This month happens to be pregnancy and infant loss awareness month and I find myself thinking and remembering the baby’s that we lost. I remember holding our precious boy Max, who silently slipped in and out of this world. I remember being told that time would heal. But for me the passing of time was the worst feeling as it meant there was more distance between Max and I. Another day since I saw him, it put more distance between us and reminded me I would not get to hold him again. I was stuck in the moment of loss, overcome with sadness but also wanted to cling to that because, for some reason, as another day passed I felt I would lose my connection with my son. As any mother can attest, that connection is felt from the moment you find out you’re pregnant. I was grief stricken, we lost our son. Now, two years later, time hasn’t healed, but it has made the pain of the loss more bearable.
We knew we wanted to try again and we were pregnant quickly. We immediately shared the news with our closest friends, who had been a major source of support after we lost Max. I had some morning sickness and the worry around 10 weeks that I didn’t feel “pregnant”. Then it happened, my worst worries brought to life. There was bleeding. While I was now programmed to think the worst, I didn’t have a good feeling about this. The nurse at triage assured me this can happen in healthy pregnancies, but luck was not on our side and we would face another loss. While we were earlier in the pregnancy this time around it hurt just the same. The grief is there no matter how far along you are. You grieve for the child you will never get to meet. You grieve for the shattered dreams. You grieve. It’s awful.

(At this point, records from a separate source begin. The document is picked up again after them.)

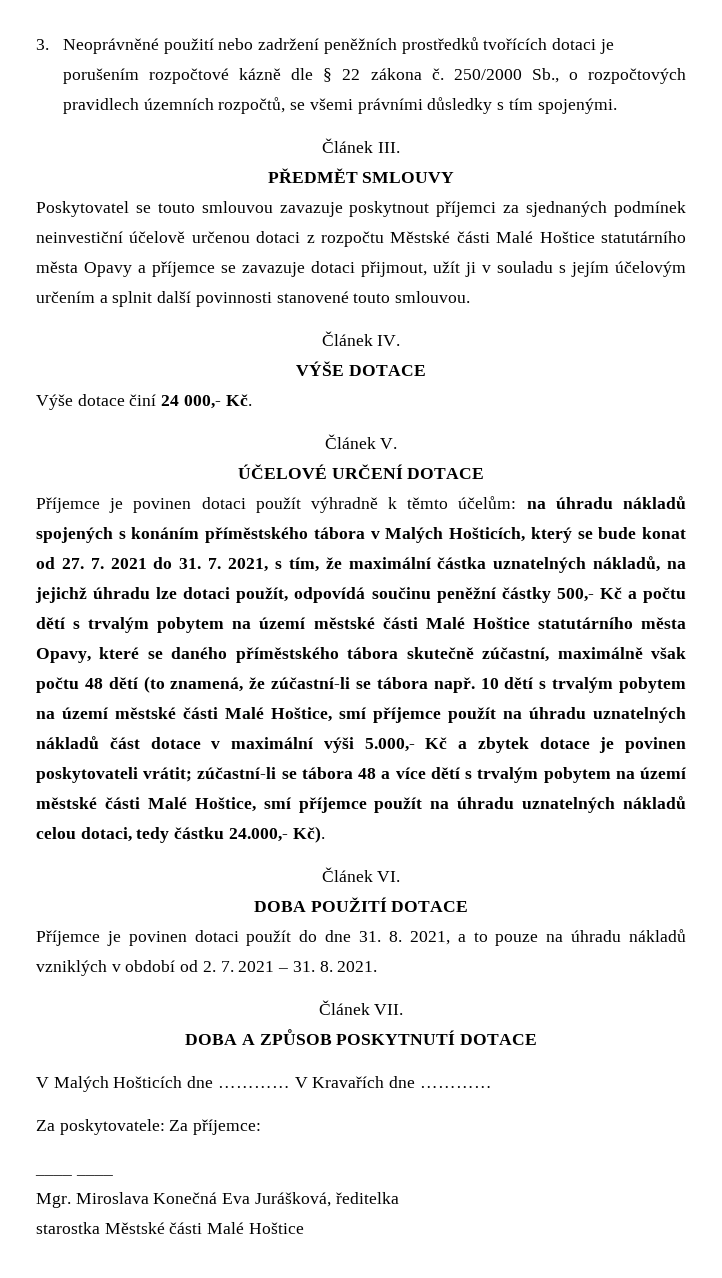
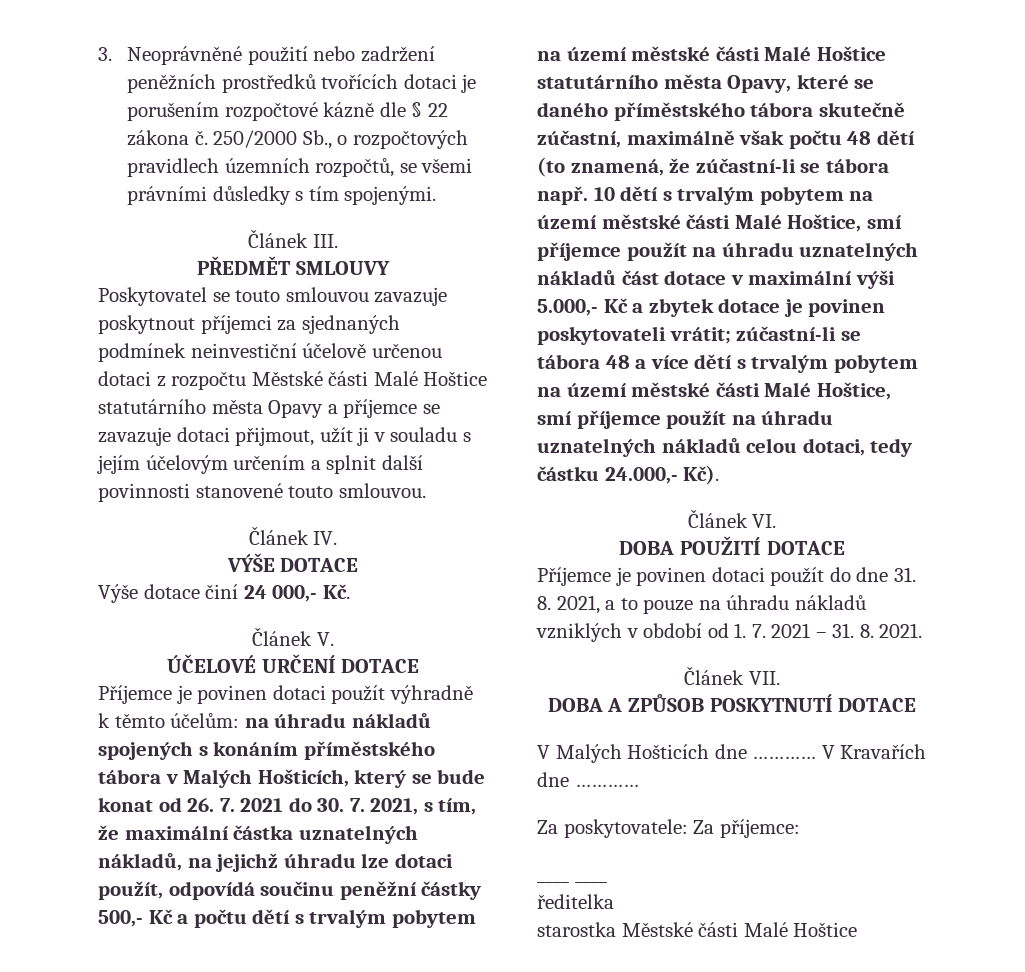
- na úhradu nákladů spojených s konáním příměstského tábora v Malých Hošticích, který se bude konat od 27. 7. 2021 do 31. 7. 2021, s tím, že maximální částka uznatelných nákladů, na jejichž úhradu lze dotaci použít, odpovídá součinu peněžní částky 500,- Kč a počtu dětí s trvalým pobytem na území městské části Malé Hoštice statutárního města Opavy, které se daného příměstského tábora skutečně zúčastní, maximálně však počtu 48 dětí (to znamená, že zúčastní-li se tábora např.
+ na úhradu nákladů spojených s konáním příměstského tábora v Malých Hošticích, který se bude konat od 26. 7. 2021 do 30. 7. 2021, s tím, že maximální částka uznatelných nákladů, na jejichž úhradu lze dotaci použít, odpovídá součinu peněžní částky 500,- Kč a počtu dětí s trvalým pobytem na území městské části Malé Hoštice statutárního města Opavy, které se daného příměstského tábora skutečně zúčastní, maximálně však počtu 48 dětí (to znamená, že zúčastní-li se tábora např.
- Příjemce je povinen dotaci použít do dne 31. 8. 2021, a to pouze na úhradu nákladů vzniklých v období od 2. 7. 2021 – 31. 8. 2021.
+ Příjemce je povinen dotaci použít do dne 31. 8. 2021, a to pouze na úhradu nákladů vzniklých v období od 1. 7. 2021 – 31. 8. 2021.
- Mgr. Miroslava Konečná Eva Jurášková, ředitelka
+ ředitelka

We were determined, we decided to give it one last shot and after 39 more weeks of pregnancy we were finally able to bring our healthy baby home. It’s been a journey and we have made it to the finish line, which at times didn’t seem possible. I’ve found a source of strength and comfort in talking to other mothers who have experienced loss or struggles with infertility. But I’ve also realized that this can be a very isolating experience and there is pain in suffering alone. Therefore, this month on pregnancy and infant loss awareness month, I’ve decided that I no longer need to be silent. We have lost pregnancies, it’s not a secret, it’s a reality that has changed who I am.
I’d like to introduce you to my “second and third” Max Chatterson (Nov 21/2013) and our angel we will never get to meet but whom have both forever shaped the foundation of our “million dollar family”. Next time you ask, we are a family of six.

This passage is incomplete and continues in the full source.